■ Exercise details ■
Start the output with the opening line of the listing below and continue, reproducing each line exactly, up to and including the line that contains "Ohio Supercomputing Center".

+++++

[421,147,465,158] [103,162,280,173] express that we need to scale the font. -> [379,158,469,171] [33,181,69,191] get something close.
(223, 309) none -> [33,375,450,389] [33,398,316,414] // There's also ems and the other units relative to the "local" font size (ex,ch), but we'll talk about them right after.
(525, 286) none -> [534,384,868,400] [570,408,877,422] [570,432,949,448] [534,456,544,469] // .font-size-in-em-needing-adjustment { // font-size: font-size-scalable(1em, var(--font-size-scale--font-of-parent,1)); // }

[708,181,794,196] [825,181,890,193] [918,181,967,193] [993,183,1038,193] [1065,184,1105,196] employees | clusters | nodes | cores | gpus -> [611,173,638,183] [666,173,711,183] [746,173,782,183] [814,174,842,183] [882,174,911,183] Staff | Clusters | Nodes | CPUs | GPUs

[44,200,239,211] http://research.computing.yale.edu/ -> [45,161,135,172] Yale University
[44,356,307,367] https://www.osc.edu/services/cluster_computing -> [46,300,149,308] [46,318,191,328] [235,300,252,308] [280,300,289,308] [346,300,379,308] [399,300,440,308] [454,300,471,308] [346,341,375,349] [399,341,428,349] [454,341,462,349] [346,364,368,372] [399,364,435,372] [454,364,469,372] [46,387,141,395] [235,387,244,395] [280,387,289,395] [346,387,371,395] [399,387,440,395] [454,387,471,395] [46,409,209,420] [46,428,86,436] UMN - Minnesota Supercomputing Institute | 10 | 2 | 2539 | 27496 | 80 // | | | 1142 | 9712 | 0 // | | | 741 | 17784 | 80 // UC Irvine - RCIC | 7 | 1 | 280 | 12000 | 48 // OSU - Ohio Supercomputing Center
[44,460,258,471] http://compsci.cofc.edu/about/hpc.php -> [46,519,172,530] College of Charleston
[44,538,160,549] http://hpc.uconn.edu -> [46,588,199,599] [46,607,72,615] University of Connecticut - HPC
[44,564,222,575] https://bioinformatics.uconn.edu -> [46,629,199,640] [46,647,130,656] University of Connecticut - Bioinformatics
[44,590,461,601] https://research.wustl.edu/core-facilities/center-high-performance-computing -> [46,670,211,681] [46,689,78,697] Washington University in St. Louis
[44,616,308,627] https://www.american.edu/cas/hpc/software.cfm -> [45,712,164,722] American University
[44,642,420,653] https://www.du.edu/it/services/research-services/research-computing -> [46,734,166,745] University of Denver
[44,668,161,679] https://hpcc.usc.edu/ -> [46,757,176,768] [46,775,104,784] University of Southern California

+++++

■ Solution to this task ■
[421,147,465,158] [103,162,280,173] express that we need to scale the font. -> [379,158,469,171] [33,181,69,191] get something close.
(223, 309) none -> [33,375,450,389] [33,398,316,414] // There's also ems and the other units relative to the "local" font size (ex,ch), but we'll talk about them right after.
(525, 286) none -> [534,384,868,400] [570,408,877,422] [570,432,949,448] [534,456,544,469] // .font-size-in-em-needing-adjustment { // font-size: font-size-scalable(1em, var(--font-size-scale--font-of-parent,1)); // }

[708,181,794,196] [825,181,890,193] [918,181,967,193] [993,183,1038,193] [1065,184,1105,196] employees | clusters | nodes | cores | gpus -> [611,173,638,183] [666,173,711,183] [746,173,782,183] [814,174,842,183] [882,174,911,183] Staff | Clusters | Nodes | CPUs | GPUs

[44,200,239,211] http://research.computing.yale.edu/ -> [45,161,135,172] Yale University
[44,356,307,367] https://www.osc.edu/services/cluster_computing -> [46,300,149,308] [46,318,191,328] [235,300,252,308] [280,300,289,308] [346,300,379,308] [399,300,440,308] [454,300,471,308] [346,341,375,349] [399,341,428,349] [454,341,462,349] [346,364,368,372] [399,364,435,372] [454,364,469,372] [46,387,141,395] [235,387,244,395] [280,387,289,395] [346,387,371,395] [399,387,440,395] [454,387,471,395] [46,409,209,420] [46,428,86,436] UMN - Minnesota Supercomputing Institute | 10 | 2 | 2539 | 27496 | 80 // | | | 1142 | 9712 | 0 // | | | 741 | 17784 | 80 // UC Irvine - RCIC | 7 | 1 | 280 | 12000 | 48 // OSU - Ohio Supercomputing Center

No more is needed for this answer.